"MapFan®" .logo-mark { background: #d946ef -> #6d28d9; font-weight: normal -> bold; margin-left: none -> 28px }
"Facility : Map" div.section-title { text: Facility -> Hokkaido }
##########
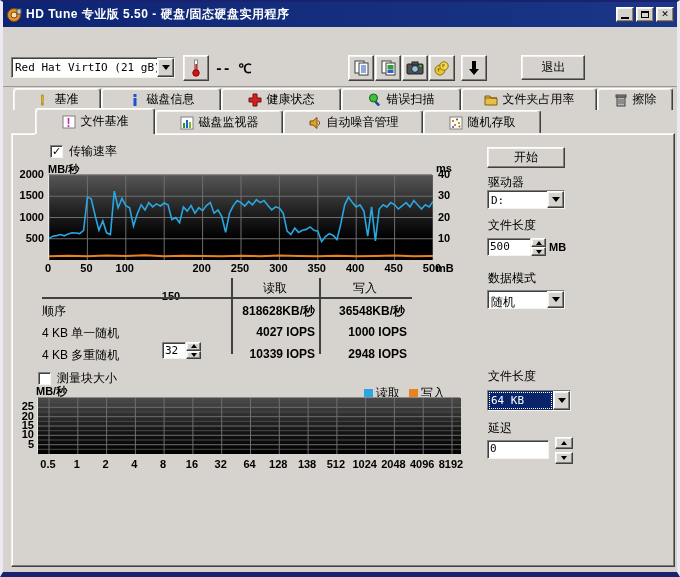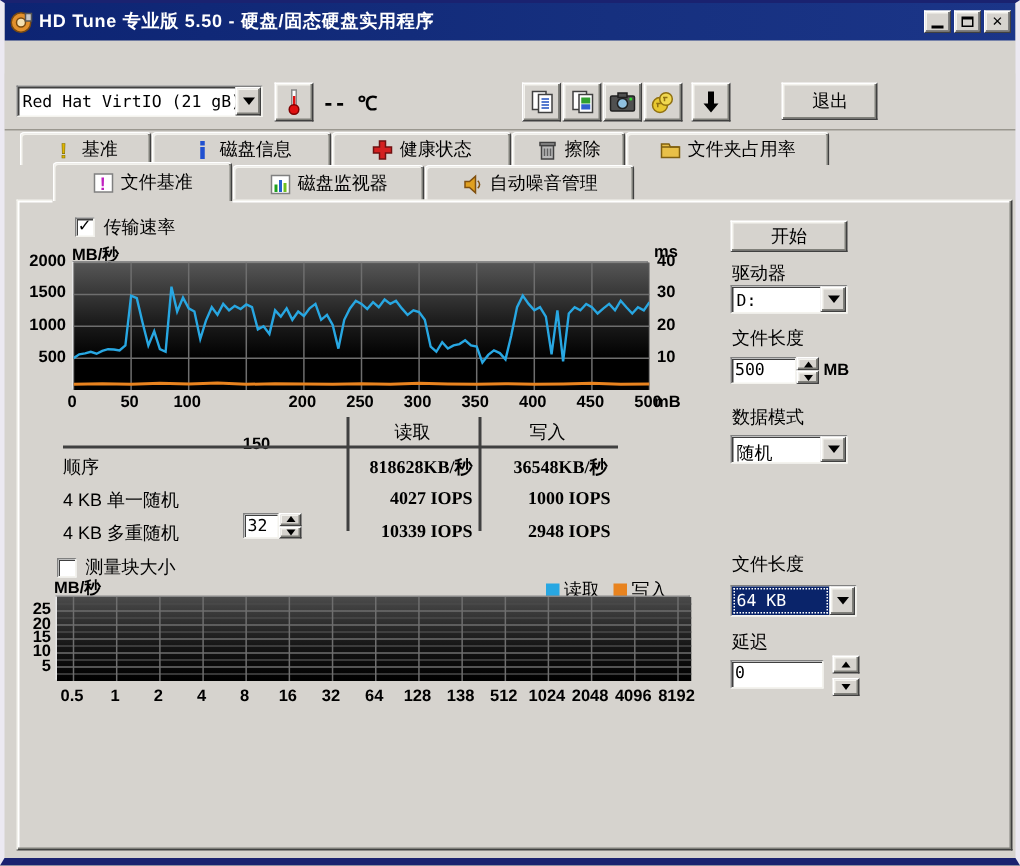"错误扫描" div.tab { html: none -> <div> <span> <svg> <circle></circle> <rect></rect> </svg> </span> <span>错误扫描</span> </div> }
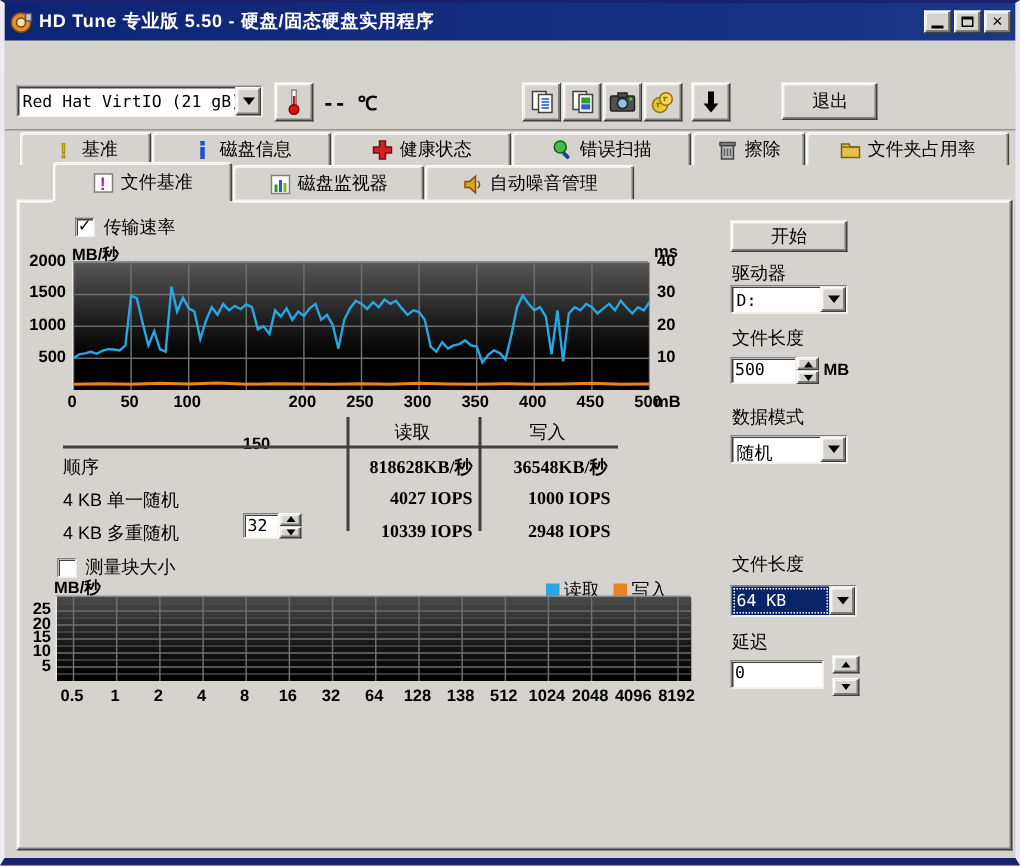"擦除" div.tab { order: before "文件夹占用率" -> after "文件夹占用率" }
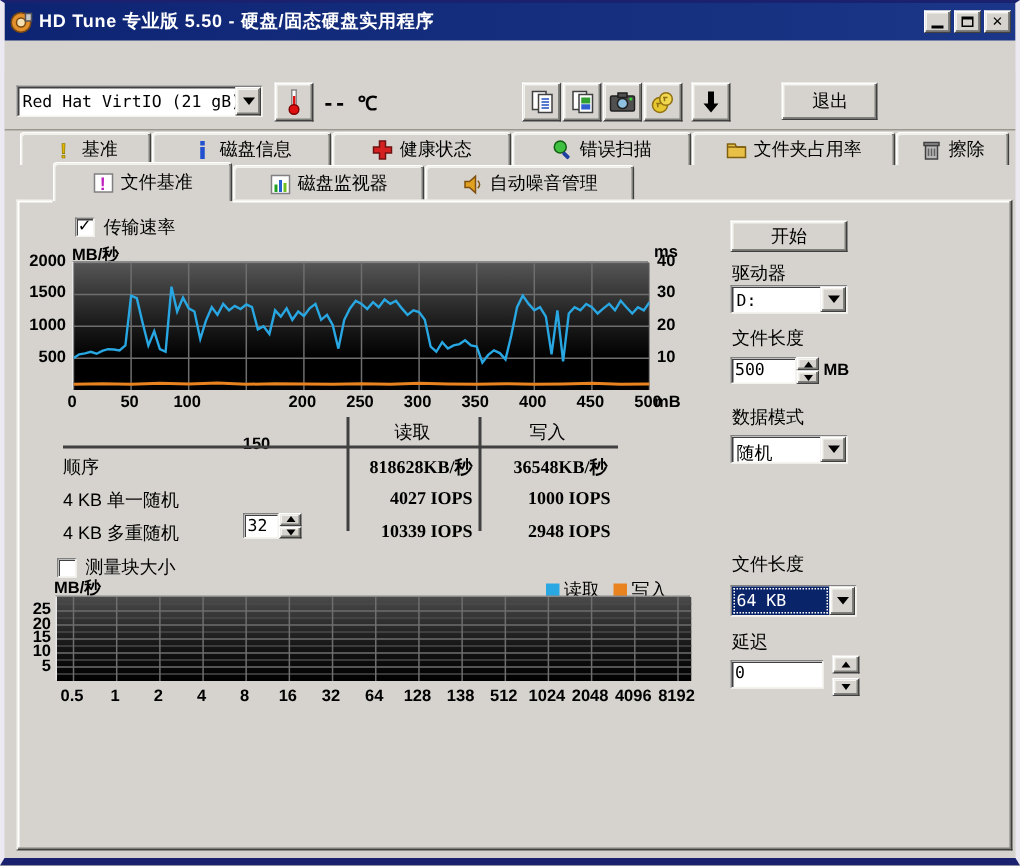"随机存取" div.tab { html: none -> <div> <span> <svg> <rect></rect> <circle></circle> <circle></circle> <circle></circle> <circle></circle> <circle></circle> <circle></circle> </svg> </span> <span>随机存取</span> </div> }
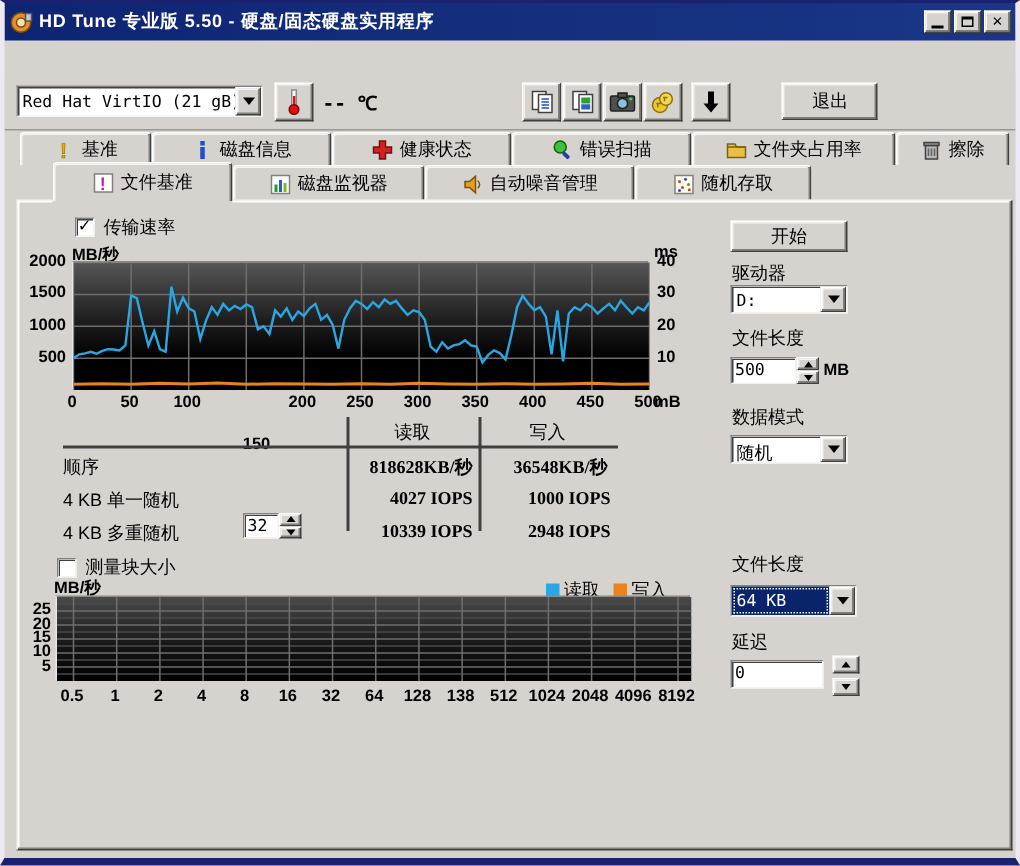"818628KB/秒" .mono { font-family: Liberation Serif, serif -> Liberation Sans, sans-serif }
##########
WHAT THE EXERCISE ASKS: In the records above, everything from the line with "<span> <svg> <rect></rect>" down to the line with "Liberation Serif, serif" is to be set down exactly, both ends included, with no pictures and no other lines.

ANSWER BOX:
"随机存取" div.tab { html: none -> <div> <span> <svg> <rect></rect> <circle></circle> <circle></circle> <circle></circle> <circle></circle> <circle></circle> <circle></circle> </svg> </span> <span>随机存取</span> </div> }
"818628KB/秒" .mono { font-family: Liberation Serif, serif -> Liberation Sans, sans-serif }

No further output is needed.